ASSIGNMENT: Return the listing below unchanged, except that the pictures are dropped.

MATERIALS PROVIDED:
********************
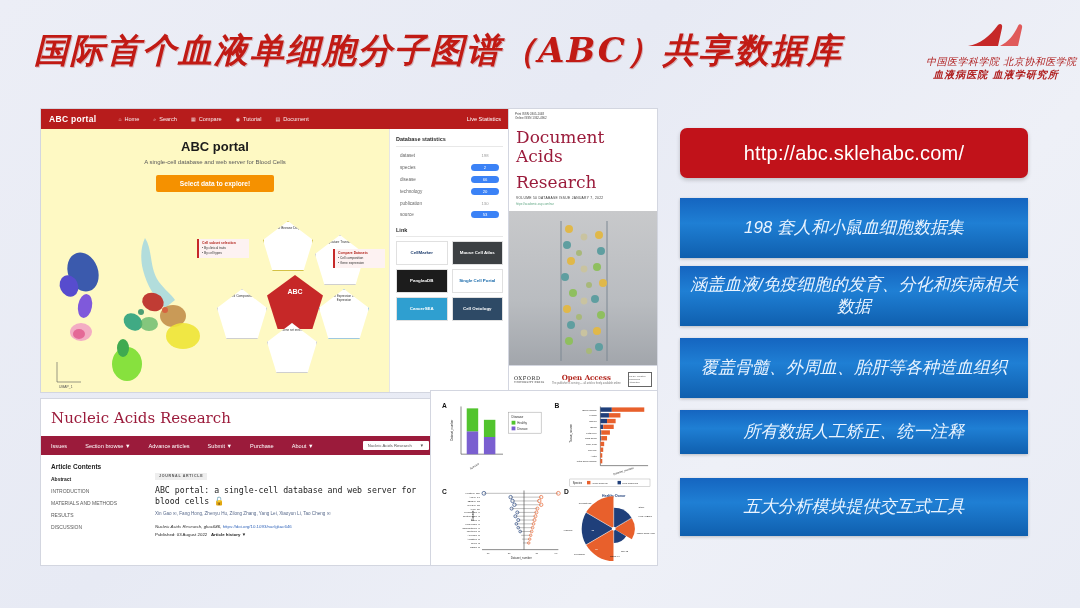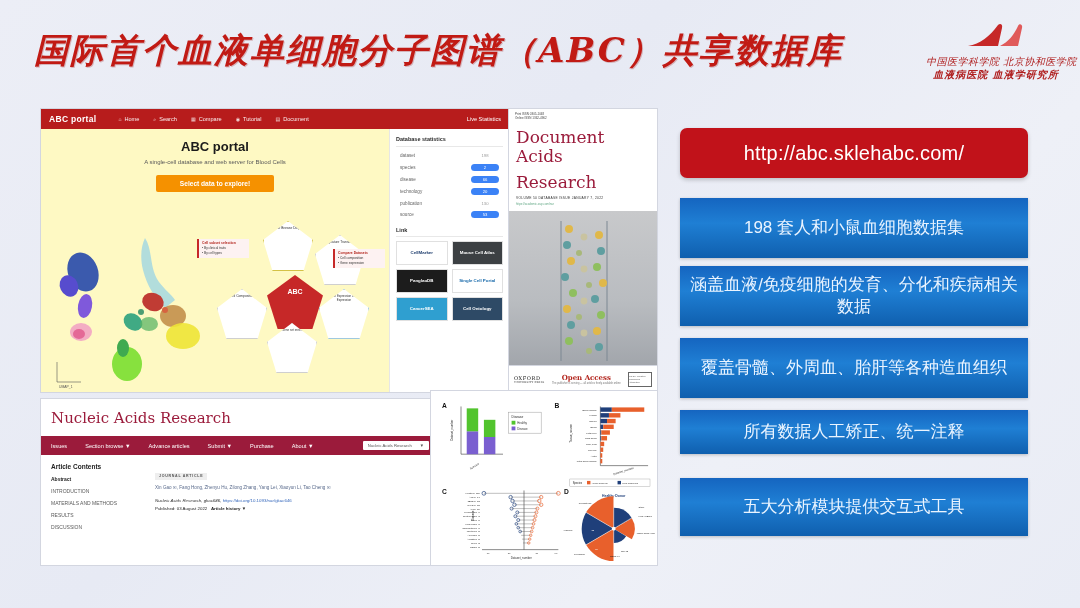--- a/index.html
+++ b/index.html
@@ -183,6 +183,7 @@
     display: flex; align-items: center; justify-content: center;
     text-align: center; color: #eaf4ff; padding: 0 10px;
     box-shadow: 0 1px 3px rgba(0,0,0,.22);
+    font-style: italic;
   }
   .blue-box .bt { font-size: 17px; line-height: 1.3; font-weight: 500; }
   #bb0 { top: 198px; height: 60px; }

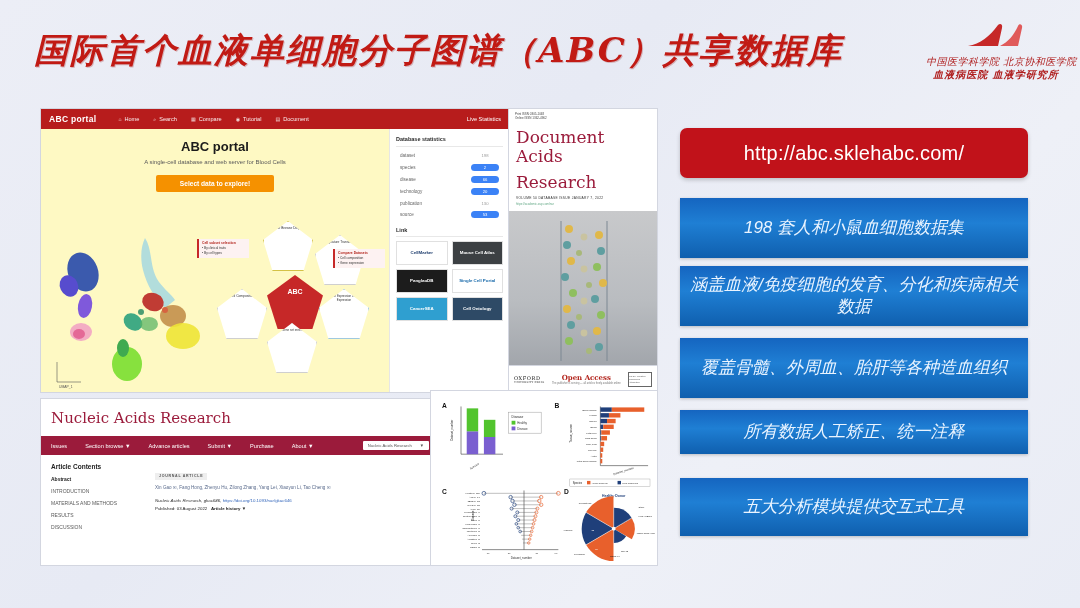--- a/index.html
+++ b/index.html
@@ -418,6 +418,7 @@
     </div>
     <div class="nar-art">
       <span class="ja-tag">JOURNAL ARTICLE</span>
+      <div class="ja-title">ABC portal: a single-cell database and web server for blood cells 🔓</div>
       <div class="ja-auth">Xin Gao ✉, Fang Hong, Zhenyu Hu, Zilong Zhang, Yang Lei, Xiaoyun Li, Tao Cheng ✉</div>
       <div class="ja-cite">
         <span>Nucleic Acids Research, gkac646, </span><a href="#">https://doi.org/10.1093/nar/gkac646</a>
********************
RESPONSE:
--- a/index.html
+++ b/index.html
@@ -183,6 +183,7 @@
     display: flex; align-items: center; justify-content: center;
     text-align: center; color: #eaf4ff; padding: 0 10px;
     box-shadow: 0 1px 3px rgba(0,0,0,.22);
+    font-style: italic;
   }
   .blue-box .bt { font-size: 17px; line-height: 1.3; font-weight: 500; }
   #bb0 { top: 198px; height: 60px; }

--- a/index.html
+++ b/index.html
@@ -418,6 +418,7 @@
     </div>
     <div class="nar-art">
       <span class="ja-tag">JOURNAL ARTICLE</span>
+      <div class="ja-title">ABC portal: a single-cell database and web server for blood cells 🔓</div>
       <div class="ja-auth">Xin Gao ✉, Fang Hong, Zhenyu Hu, Zilong Zhang, Yang Lei, Xiaoyun Li, Tao Cheng ✉</div>
       <div class="ja-cite">
         <span>Nucleic Acids Research, gkac646, </span><a href="#">https://doi.org/10.1093/nar/gkac646</a>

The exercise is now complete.